In the wake of the voter-manipulation controversy surrounding British firm Cambridge Analytica, Indian law and information technology minister Ravi Shankar Prasad on March 21 sent out a terse warning to Facebook CEO Mark Zuckerberg.
“Mr Mark Zuckerberg, you better note the observation of (the) IT minister of India. We welcome the (sic) Facebook profile from India are the highest in the world. But if any data theft of Indians is done with the collusion of (the) Facebook system, this shall not be tolerated. We have got stringent power under IT act. We shall use it, including summoning you in India,” Prasad said.
Later in the day, Zuckerberg finally broke his silence on the CA fiasco. In a statement posted to his Facebook page, he said, “We have a responsibility to protect your data, and if we can’t then we don’t deserve to serve you.”
In an interview with CNN, Zuckerberg said he realised the need to ensure data security in the run up to the 2019 Indian elections, among others:
There’s a lot of hard work that we need to do to make it harder for nation-states like Russia to do election interference, to make it so that trolls and other folks can’t spread fake news, but we can get in front of this. And we have a responsibility to do this, not only for the 2018 midterms in the US…but there’s a big election in India this year, there’s a big election in Brazil, there are big elections around the world, and you can bet that we are really committed to doing everything that we need to to make sure that the integrity of those elections on Facebook is secured.
But India’s Bharatiya Janata Party (BJP)—indeed, the country’s major political parties—have a complicated relationship with the social media platform. Nonetheless, Prasad’s comments stand out for their sharpness.
The trigger, of course, is London-based political consultancy firm Cambridge Analytica’s alleged mining of the personal data of nearly 50 million Facebook users without their consent. To gather information on voters, the company created a paid personality quiz app on Facebook that covertly gathered data on users and their friends.
The Federal Trade Commission in the US is now reportedly investigating Facebook, while the British and European parliaments have summoned Zuckerberg over the matter.
The revelation has also sent ripples across India, the country with Facebook’s largest user base of over 241 million. And given that it has one of the world’s youngest electorates alongside rapidly growing smartphone usage, such data breaches—and its potential misuse—can cause material damage.
Indian politics and FB
In recent years, Indian politicians and political parties have taken to social media with much enthusiasm. The ability to reach out to citizens directly, without the traditional media and opinion-maker’s critical interference, has been one of the key reasons for this. This is besides the massive user bases of these platforms among Indians.
Social media played a vital role during the 2014 elections in India—disseminating not just kosher political campaign material but also a potent mix of fake news, an information blitzkrieg, and other forms of manipulation.
Several politicians used Facebook, Twitter, WhatsApp, and YouTube to campaign, but it was Modi—already the most popular Indian politician on Twitter by then—whose digital footprint made most headlines.
Ahead of the 2014 elections, the BJP set up a “digital war room” with a team of 40 professionals, mostly graduates from the elite Indian Institutes of Technology and the Indian Institutes of Management, to handle the party’s digital presence.

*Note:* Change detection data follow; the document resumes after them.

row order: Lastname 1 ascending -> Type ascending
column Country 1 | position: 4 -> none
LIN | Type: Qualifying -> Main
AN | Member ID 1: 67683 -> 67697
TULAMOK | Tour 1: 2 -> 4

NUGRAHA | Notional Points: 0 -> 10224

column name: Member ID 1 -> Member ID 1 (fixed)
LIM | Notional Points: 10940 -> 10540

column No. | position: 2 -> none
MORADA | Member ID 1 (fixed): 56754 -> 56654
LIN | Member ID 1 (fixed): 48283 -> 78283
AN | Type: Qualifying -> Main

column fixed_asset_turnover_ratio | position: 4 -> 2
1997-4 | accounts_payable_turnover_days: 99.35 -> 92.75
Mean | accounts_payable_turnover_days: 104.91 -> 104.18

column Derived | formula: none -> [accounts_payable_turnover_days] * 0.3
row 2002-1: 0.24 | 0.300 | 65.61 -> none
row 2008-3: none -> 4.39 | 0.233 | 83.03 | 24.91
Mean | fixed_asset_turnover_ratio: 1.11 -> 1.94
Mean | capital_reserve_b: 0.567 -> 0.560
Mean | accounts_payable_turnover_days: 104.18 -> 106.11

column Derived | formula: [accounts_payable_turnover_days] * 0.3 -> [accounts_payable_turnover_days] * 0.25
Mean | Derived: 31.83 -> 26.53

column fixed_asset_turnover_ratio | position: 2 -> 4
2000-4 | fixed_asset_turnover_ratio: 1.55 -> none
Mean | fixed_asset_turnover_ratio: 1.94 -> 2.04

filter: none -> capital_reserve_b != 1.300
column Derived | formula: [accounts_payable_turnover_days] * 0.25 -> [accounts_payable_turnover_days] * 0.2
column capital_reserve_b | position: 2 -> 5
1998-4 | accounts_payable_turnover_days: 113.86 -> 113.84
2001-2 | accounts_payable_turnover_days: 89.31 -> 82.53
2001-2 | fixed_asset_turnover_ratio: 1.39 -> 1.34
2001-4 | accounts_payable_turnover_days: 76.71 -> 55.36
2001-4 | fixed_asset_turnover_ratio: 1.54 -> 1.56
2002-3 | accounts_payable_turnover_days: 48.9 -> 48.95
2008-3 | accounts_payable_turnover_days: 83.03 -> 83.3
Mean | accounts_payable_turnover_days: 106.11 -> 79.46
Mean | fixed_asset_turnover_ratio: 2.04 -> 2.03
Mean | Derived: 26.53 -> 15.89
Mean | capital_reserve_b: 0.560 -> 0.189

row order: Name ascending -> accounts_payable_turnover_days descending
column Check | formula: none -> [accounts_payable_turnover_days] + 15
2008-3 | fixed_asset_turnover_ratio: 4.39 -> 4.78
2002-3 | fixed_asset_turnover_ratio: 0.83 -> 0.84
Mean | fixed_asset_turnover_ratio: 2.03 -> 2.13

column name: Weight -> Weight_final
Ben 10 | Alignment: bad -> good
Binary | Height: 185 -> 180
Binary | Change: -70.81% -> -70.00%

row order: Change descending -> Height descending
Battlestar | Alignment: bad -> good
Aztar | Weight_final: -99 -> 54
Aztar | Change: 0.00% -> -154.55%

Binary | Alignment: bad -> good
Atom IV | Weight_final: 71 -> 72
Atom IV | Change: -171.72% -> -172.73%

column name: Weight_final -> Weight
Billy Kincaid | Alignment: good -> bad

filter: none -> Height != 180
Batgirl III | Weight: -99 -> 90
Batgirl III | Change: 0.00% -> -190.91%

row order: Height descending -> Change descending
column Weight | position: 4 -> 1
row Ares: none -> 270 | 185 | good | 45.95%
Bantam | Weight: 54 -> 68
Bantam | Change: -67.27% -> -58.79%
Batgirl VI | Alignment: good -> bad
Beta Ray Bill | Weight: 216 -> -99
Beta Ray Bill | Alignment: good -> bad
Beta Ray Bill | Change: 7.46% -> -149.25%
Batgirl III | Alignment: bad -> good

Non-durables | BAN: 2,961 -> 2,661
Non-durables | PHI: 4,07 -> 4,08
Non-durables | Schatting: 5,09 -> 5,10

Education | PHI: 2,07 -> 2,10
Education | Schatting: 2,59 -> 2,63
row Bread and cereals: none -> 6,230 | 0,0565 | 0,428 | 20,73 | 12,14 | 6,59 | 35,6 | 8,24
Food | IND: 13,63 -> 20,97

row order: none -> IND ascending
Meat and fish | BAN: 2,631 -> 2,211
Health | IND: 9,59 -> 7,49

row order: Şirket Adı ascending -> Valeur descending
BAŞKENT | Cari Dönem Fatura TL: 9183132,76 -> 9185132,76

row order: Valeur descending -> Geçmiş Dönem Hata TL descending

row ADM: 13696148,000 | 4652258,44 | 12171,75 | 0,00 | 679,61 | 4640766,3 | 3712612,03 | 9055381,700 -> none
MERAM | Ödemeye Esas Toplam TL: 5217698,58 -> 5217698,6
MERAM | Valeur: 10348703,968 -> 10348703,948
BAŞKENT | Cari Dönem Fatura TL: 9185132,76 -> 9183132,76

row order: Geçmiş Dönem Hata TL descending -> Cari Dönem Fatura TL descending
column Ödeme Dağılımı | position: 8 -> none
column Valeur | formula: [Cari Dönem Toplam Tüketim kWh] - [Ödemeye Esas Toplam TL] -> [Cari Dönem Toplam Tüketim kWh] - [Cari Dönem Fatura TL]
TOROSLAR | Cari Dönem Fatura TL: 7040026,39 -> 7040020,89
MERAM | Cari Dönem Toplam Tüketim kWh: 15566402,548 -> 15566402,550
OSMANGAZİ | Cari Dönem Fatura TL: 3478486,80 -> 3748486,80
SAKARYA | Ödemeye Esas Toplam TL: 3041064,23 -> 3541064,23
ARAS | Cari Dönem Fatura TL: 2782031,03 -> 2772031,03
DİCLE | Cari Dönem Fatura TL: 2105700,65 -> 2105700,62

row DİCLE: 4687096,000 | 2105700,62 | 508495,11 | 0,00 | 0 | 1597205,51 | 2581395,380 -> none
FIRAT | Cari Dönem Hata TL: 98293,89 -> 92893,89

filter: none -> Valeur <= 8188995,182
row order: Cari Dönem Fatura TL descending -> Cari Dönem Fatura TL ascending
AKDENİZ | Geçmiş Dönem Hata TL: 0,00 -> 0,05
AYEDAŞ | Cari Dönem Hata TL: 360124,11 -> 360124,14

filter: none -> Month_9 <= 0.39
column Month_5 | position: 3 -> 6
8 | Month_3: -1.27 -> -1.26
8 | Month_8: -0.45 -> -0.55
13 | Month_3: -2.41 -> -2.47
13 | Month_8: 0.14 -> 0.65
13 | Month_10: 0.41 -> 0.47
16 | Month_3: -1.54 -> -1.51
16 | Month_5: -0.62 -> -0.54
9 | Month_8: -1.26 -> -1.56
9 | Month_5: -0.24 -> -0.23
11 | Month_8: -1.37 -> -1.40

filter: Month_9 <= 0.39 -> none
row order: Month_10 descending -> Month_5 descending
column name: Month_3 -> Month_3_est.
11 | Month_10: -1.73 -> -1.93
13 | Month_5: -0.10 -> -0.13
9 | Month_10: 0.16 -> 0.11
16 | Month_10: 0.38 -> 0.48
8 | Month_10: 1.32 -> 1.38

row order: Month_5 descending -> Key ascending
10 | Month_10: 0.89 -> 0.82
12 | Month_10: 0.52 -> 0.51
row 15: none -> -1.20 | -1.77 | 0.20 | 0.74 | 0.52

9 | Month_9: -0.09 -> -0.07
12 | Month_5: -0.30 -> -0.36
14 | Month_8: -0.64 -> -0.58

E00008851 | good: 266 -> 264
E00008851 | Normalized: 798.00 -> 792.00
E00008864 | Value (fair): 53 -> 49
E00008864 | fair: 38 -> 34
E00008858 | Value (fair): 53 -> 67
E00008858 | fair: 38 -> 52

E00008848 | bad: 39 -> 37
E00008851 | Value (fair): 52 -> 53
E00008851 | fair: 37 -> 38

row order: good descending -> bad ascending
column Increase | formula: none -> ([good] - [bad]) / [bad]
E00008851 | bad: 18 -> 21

“It is like a 360-degree campaign which has been taken beyond the internet in this election. We connect to people through various platforms, including social networking sites like the Facebook and Twitter, and applications like WhatsApp,” Arvind Gupta, who headed that team, told Mail Today in 2014.
The relationship, particularly with Facebook, continued after Modi’s spectacular win. In 2015, Modi spent nearly an hour at Facebook’s California headquarters, chatting with Zuckerberg. The prime minister also did a townhall, even pointing out Zuckerberg’s parents. Meawhile, Modi’s senior ministerial colleagues, too, have interacted closely with the Facebook founder.
But it hasn’t been all smooth sailing for Facebook.
Free Basics, one of its initiatives offering a free but limited internet service, raised a storm in India. In February 2016, the Telecom Regulatory Authority of India ruled in favour of net neutrality, dashing Zuckerberg’s hopes of bringing the zero-rated service to India.
Now, Cambridge Analytica’s dirty-tricks chaos threatens to undermine the credibility of major political parties in the country.
For instance, the Congress party has accused the BJP-Janata Dal United (JDU) combined of taking assistance from Ovleno Business Intelligence (OBI), an Indian affiliate of Cambridge Analytica’s parent firm Strategic Communications Laboratories, for the 2010 Bihar assembly elections. The company’s website refers to an “in-depth electorate analysis” in the northern Indian state, adding that its “client achieved a landslide victory, with over 90% of total seats targeted by CA being won.” Indeed JDU had won with a landslide four-fifth majority back then.
The BJP has countered the allegation with a set of its own, saying that the British firm had s secret dealing with the Congress.
In fact, during the 2014 Indian general elections, Cambridge Analytica had reportedly reached out to both the Congress and the BJP, though neither alliance panned out. The firm has reportedly sent out feelers again for the upcoming general elections in 2019.